Одри подняла глаза и осклабилась:
— «Незнакомцу, приехавшему издалека, нужно будет помочь найти потерянного родственника». Вот что сказали мне чайные листья на прошлой неделе. Мне следовало догадаться сразу же, как только я вас увидела. Ну что же, по-моему, вам не мешало бы поговорить с вашей бабулей, а? — Она отогнула край клетчатой скатерти и скрылась под столом.
— Поговорить? О боже, нет, понимаете, я… — Джулия старалась не смотреть на хрустальный шар. — Я не могу. Мне очень жаль, но я не верю во все это — в духов, загробную жизнь…
Она чувствовала себя очень странно. От ладана першило в горле, в комнатушке было жарко, стены словно давили. Ей нужно было поскорее выбраться на воздух и хорошенько поразмыслить обо всем, что она услышала.
Снова показалась Одри, взлохмаченная, с телефонным справочником в руках.
— Бог ты мой, неужели я не ясно выразилась? Ваша бабушка жива. Во всяком случае была жива месяц назад — я видела ее, когда ехала на автобусе. Был чудесный солнечный денек, и она шла по бульвару. С ней был мужчина помоложе. Я помахала ей, но она меня не увидела. А может, не узнала — в конце концов, ей уже должно быть лет девяносто.
_____
И вот Джулия стоит и смотрит на дом, в котором, возможно, живет ее бабушка. Впрочем, все это может оказаться странным совпадением: старушка мадам де Сенерпонт, может, и правда из России, но это еще не значит, что она — бабушка Джулии. Настоящая Нина могла умереть много лет назад; в конце концов, зачем Анне было лгать?

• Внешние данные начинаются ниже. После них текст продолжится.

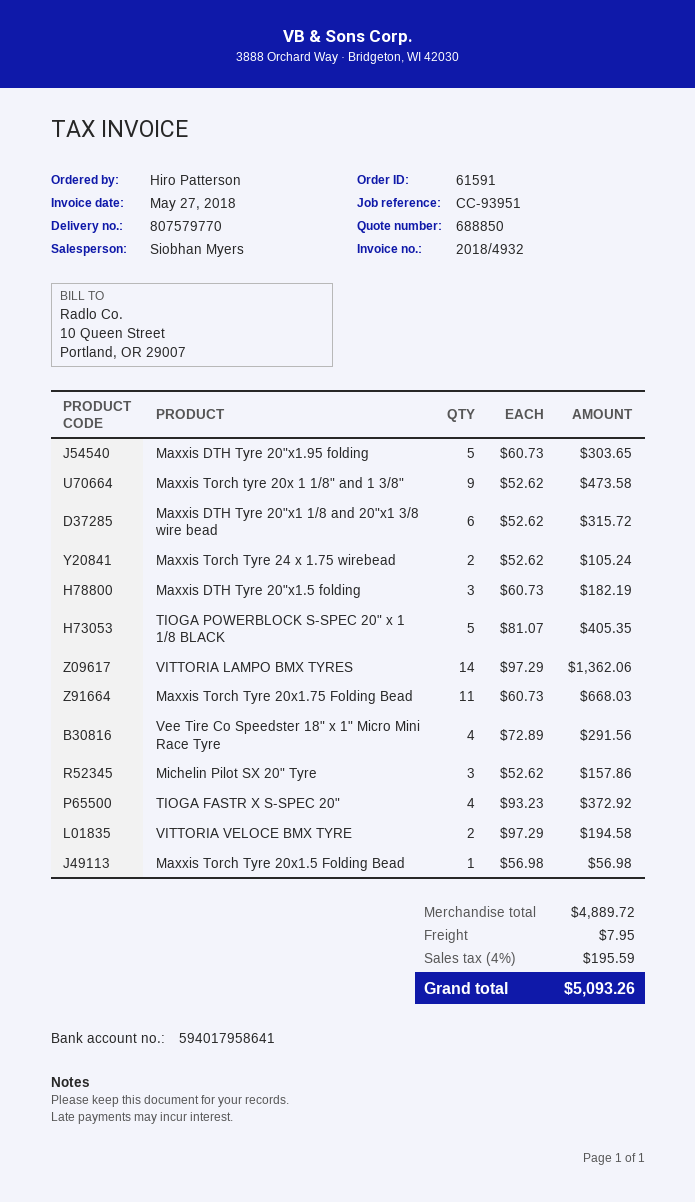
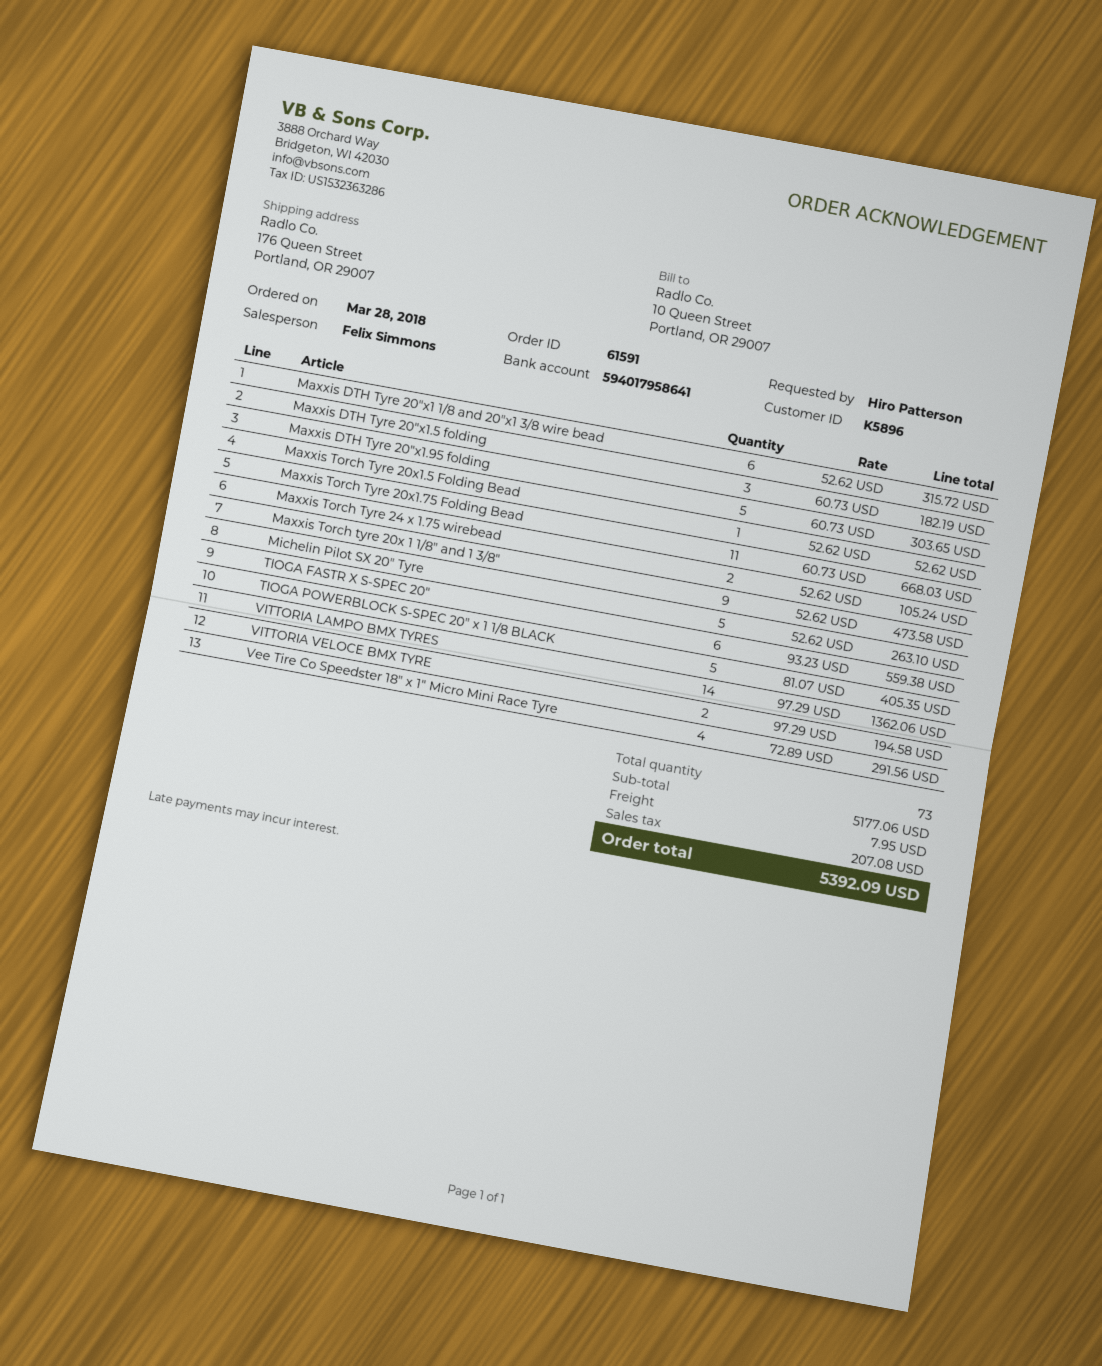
sales rep: Siobhan Myers -> Felix Simmons
Michelin Pilot SX 20" Tyre: 3 x 52.62 = 157.86 -> 5 x 52.62 = 263.10
TIOGA FASTR X S-SPEC 20": 4 x 93.23 = 372.92 -> 6 x 93.23 = 559.38
Maxxis Torch Tyre 20x1.5 Folding Bead: 1 x 56.98 = 56.98 -> 1 x 52.62 = 52.62
subtotal: 4889.72 -> 5177.06
tax: 195.59 -> 207.08
total: 5093.26 -> 5392.09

«Ростом вы пошли в нее, и у вас такая же манера держаться, — заметила Одри напоследок. — Думаю, вы откроете для себя, что очень с ней схожи». Несмотря на жару Джулия поежилась. «Ты пошла в нее, в мою мать. Из-за этого все и случилось», — сказал тогда отец. Ей было четырнадцать, и она лежала с капельницей на больничной койке. А он, прямой как палка, сидел на жестком стуле, сурово уставясь в изножье кровати. А потом он вздохнул и добавил: «Ну что ж, может, оно и к лучшему. Иногда в таких вещах есть свой смысл, пусть даже мы его не видим». Разумеется, Джулия знала, что он имеет в виду: из нее выйдет такая же ужасная мать, какой была бабушка Нина.

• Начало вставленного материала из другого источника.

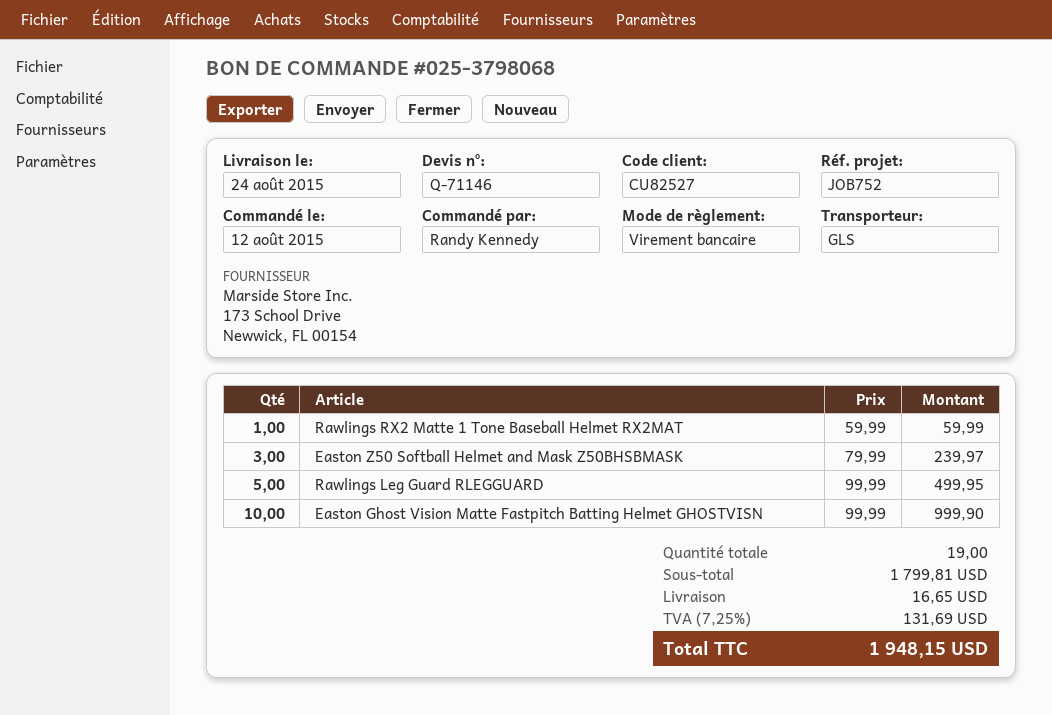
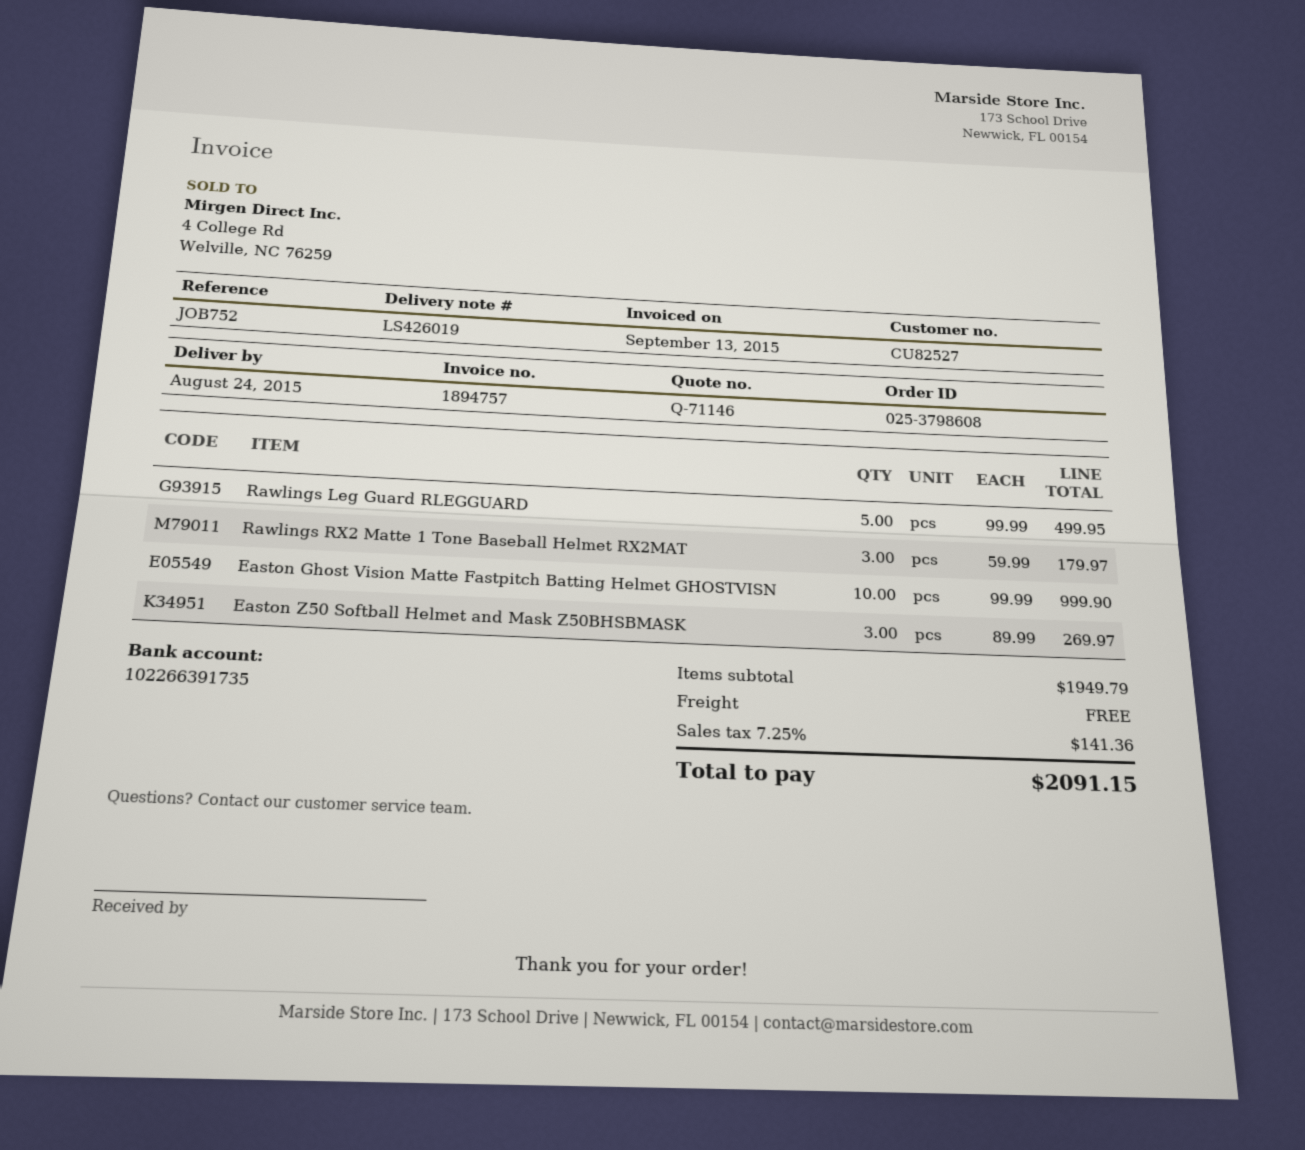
order number: 025-3798068 -> 025-3798608
Rawlings RX2 Matte 1 Tone Baseball Helmet RX2MAT: 1 x 59.99 = 59.99 -> 3 x 59.99 = 179.97
Easton Z50 Softball Helmet and Mask Z50BHSBMASK: 3 x 79.99 = 239.97 -> 3 x 89.99 = 269.97
subtotal: 1799.81 -> 1949.79
shipping: 16.65 -> 0.00
tax: 7.25% = 131.69 -> 7.25% = 141.36
total: 1948.15 -> 2091.15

Как только ее выписали из больницы, Джулия принялась резать себе вены, и через несколько месяцев ее поместили в Маунтвью. Годы спустя, когда они уже были в состоянии понемножку говорить на эту тему, Джулия передала маме тогдашние слова отца, и мама возразила: нет, безусловно, он не имел в виду ничего такого. Но мама всегда защищала отца.